Die Rede ist vom finalen Rettungsschuss.
Das Polizeigeschoss hatte den Kopf Bob Dugans zerschmettert.
Polizisten rannten aus den Häusern. Der Captain und sein Team hetzten nach unten. Owen Burke und Ron Harris hingegen begaben sich in die dritte Etage. Im Zimmer Keith Rogers trafen sie auf zwei uniformierte Cops. Rodgers stand am Fenster und schaute hinunter auf die Straße.
„Mr. Rodgers!“ Agent Burke rief den Namen.

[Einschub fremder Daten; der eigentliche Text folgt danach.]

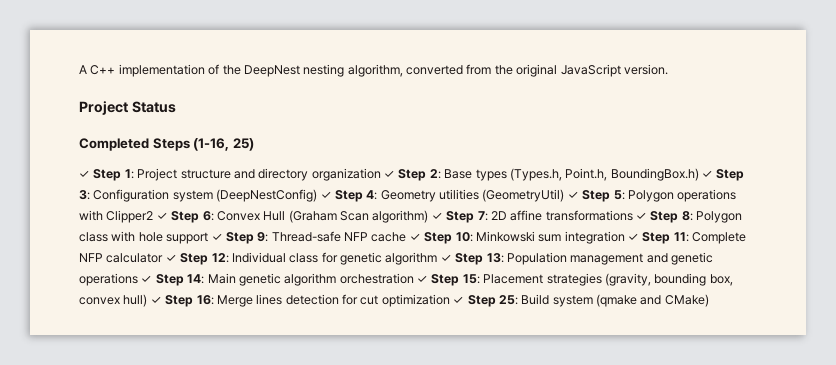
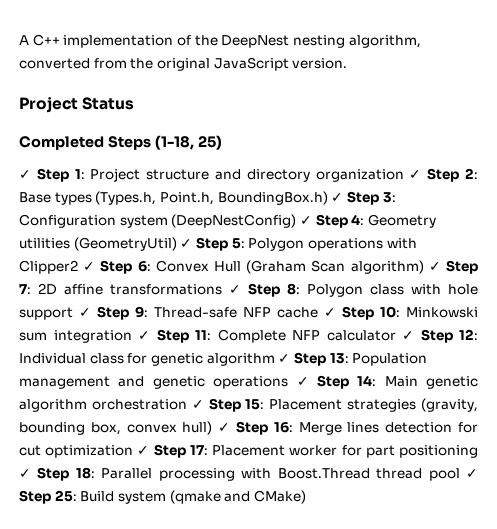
- Completed Steps (1-16, 25)
+ Completed Steps (1-18, 25)
- Merge lines detection for cut optimization ✓ Step 25:
+ Merge lines detection for cut optimization ✓ Step 17: Placement worker for part positioning ✓ Step 18: Parallel processing with Boost.Thread thread pool ✓ Step 25:

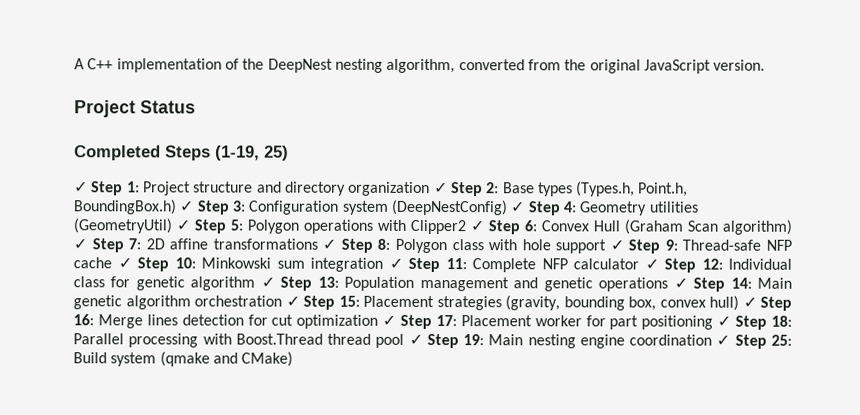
- Completed Steps (1-18, 25)
+ Completed Steps (1-19, 25)
- Parallel processing with Boost.Thread thread pool ✓ Step 25:
+ Parallel processing with Boost.Thread thread pool ✓ Step 19: Main nesting engine coordination ✓ Step 25:

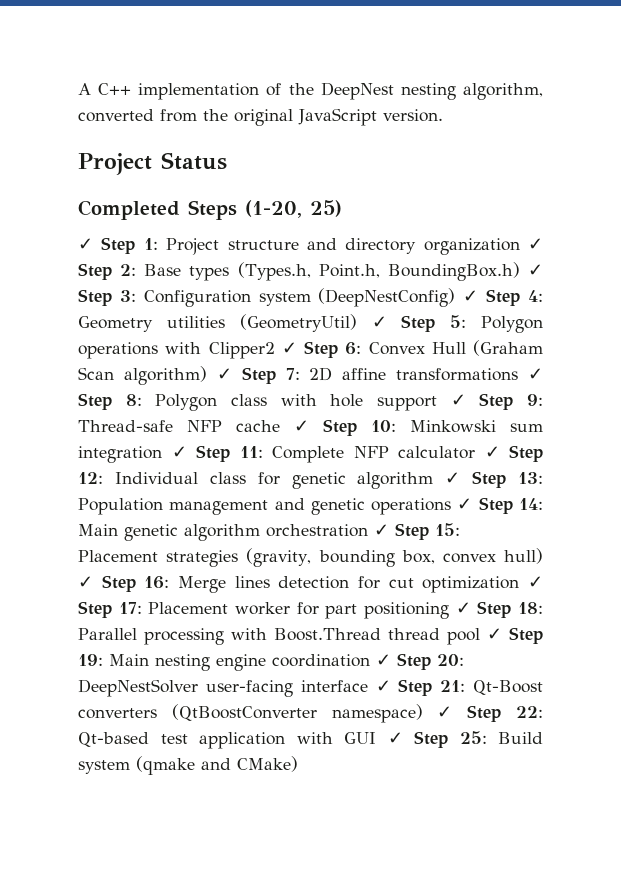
- Completed Steps (1-19, 25)
+ Completed Steps (1-20, 25)
- Main nesting engine coordination ✓ Step 25:
+ Main nesting engine coordination ✓ Step 20: DeepNestSolver user-facing interface ✓ Step 21: Qt-Boost converters (QtBoostConverter namespace) ✓ Step 22: Qt-based test application with GUI ✓ Step 25:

Keith Rodgers drehte sich herum. Er war um die sechzig Jahre alt, sein Gesicht war rundlich und wies eine gesunde Farbe auf, seine Haare waren graumeliert. Sein fragender Blick wechselte zwischen Burke und Harris hin und her.
„Wir sind die Special Agents Harris und Burke vom FBI New York. Mein Name ist Burke. Sind Sie in Ordnung, Mr. Rodgers.“
„Ja. Sicher, das alles ist mir schon an die Nieren gegangen. Aber ich habe den Kerl, der es auch mich abgesehen haben soll, nicht einmal zu Gesicht bekommen.“
„Er heißt Bob Dugan. Kennen Sie ihn, Mr. Rodgers?“
„Nein. Ich habe den Namen in meinem ganzen Leben nicht gehört. Ich habe auch nicht den Hauch einer Ahnung, was er von mir wollte.“
Ron Harris mischte sich ein, indem er sagte: „Sind Sie mit Gary Rodgers verwandt, der vor anderthalb Wochen in Connecticut hingerichtet wurde?“
Ein Schatten schien über das Gesicht Keith Rodgers zu huschen. Sein Blick schien sich nach innen zu verkehren. Er schluckte würgend, dann murmelte er: „Gary war mein Sohn. Er starb unschuldig. Er hat die Hure nicht umgebracht. Er hat es mir beim Leben seiner Mutter geschworen.“
Die Worte hingen wie ein Manifest im Hotelzimmer.
In Keith Rodgers Gesicht zuckten die Muskeln. Jeden Moment drohten ihn seine Gefühle zu überwältigen.